At issue was the fact that a significant portion of the PRC was
purchased with state Game and Fish Fund money (hunting and fishing
license fees) as well as federal excise taxes on sporting goods.
That means the DNRE is mandated by law to manage the PRCSF
primarily for hunting and fishing and to preserve that opportunity
in perpetuity. Some recreational activities taking place in the PRC
were not compatible with hunting and fishing.

The PRCSF consists of approximately 177 square miles of pristine
northern Michigan wilderness.
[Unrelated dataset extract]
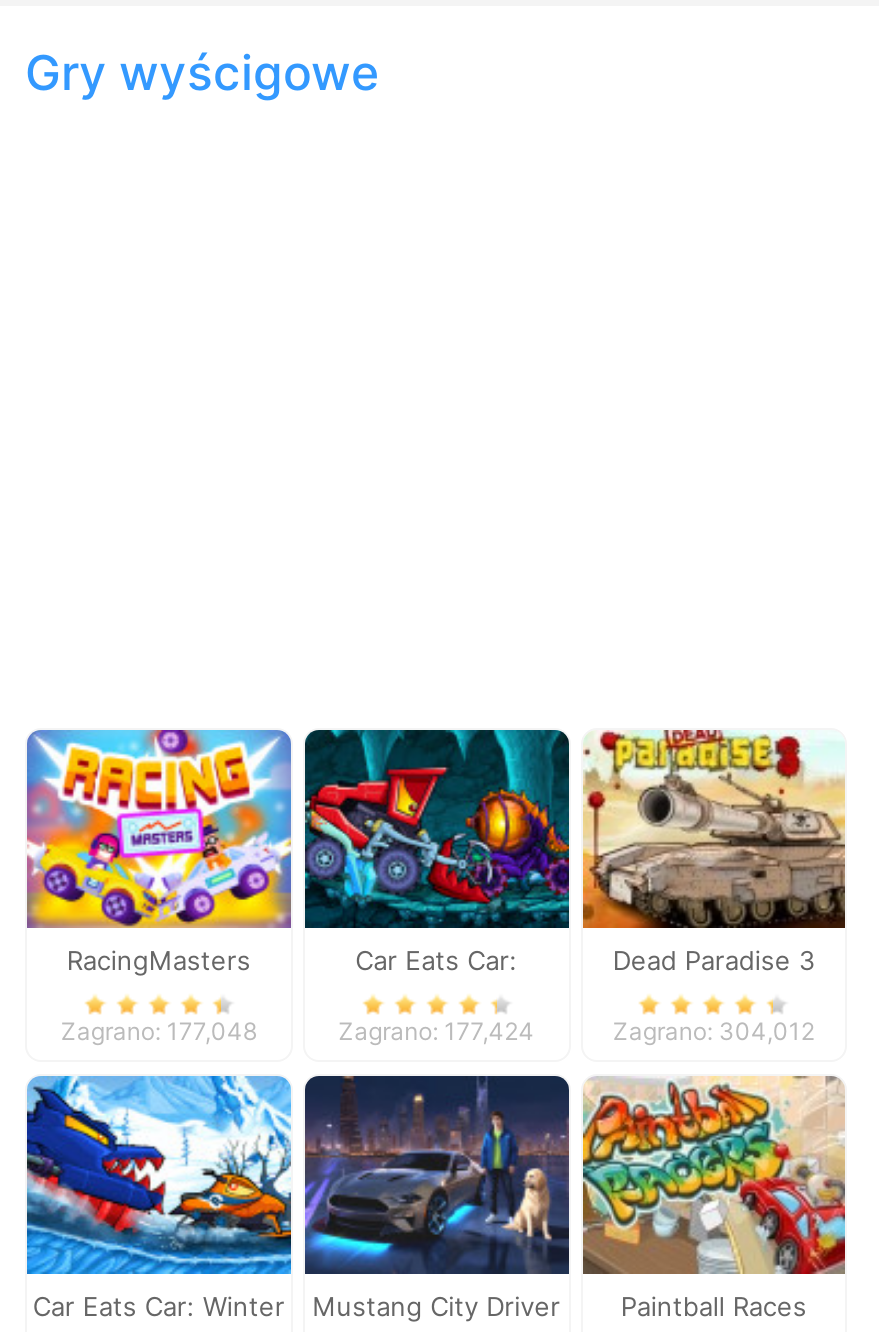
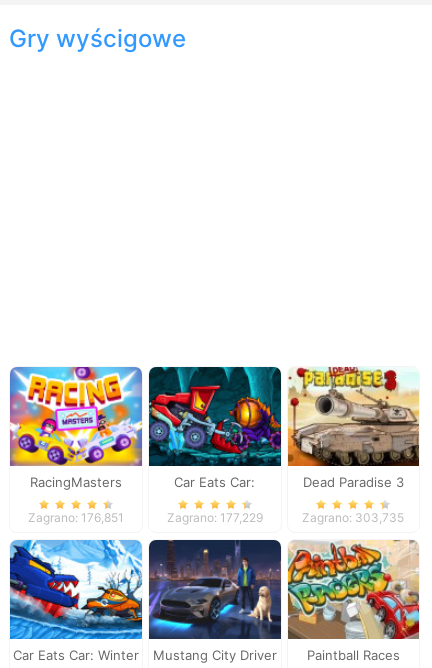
[61,1016,257,1046] Zagrano: 177,048 -> [28,510,124,525] Zagrano: 176,851
[338,1016,534,1046] Zagrano: 177,424 -> [167,510,263,525] Zagrano: 177,229
[613,1016,815,1046] Zagrano: 304,012 -> [302,510,404,525] Zagrano: 303,735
It is the largest uninterrupted wild
area in the Lower Peninsula and is the home of Michigan’s elk
herd.

Senate Bill 578 and House Bill 4610 call for the formation of an
Equine Trailways Subcommittee and for the DNRE to develop a
state-wide trail system for horseback riders.

“This (legislation) is something I_have been pushing for for
years,” said Bob Jacobson, president of the Michigan Conservation
Foundation and a member of the Pigeon River Country Steering
Committee. “All of those recreational activities (like horseback
riding and bicycle riding) should be on fixed, identified trails
only, not throughout the backwoods.”

That’s what SB 578 establishes. The bill reads in part: “Within
1 year after receiving recommendations from the advisory council
under subsection (4), the department shall establish a plan for a
statewide trail network that includes Michigan trailways, pack and
saddle trailways, and other recreational use trails. The plan for a
statewide trail network shall be designed to accommodate a variety
of public recreation uses and shall specify the types of uses that
are allowed on each trail segment.”

The bill further states: “A person shall not use pack and saddle
animals on state-owned land except on pack and saddle trailways
that are open for access by pack and saddle animals.”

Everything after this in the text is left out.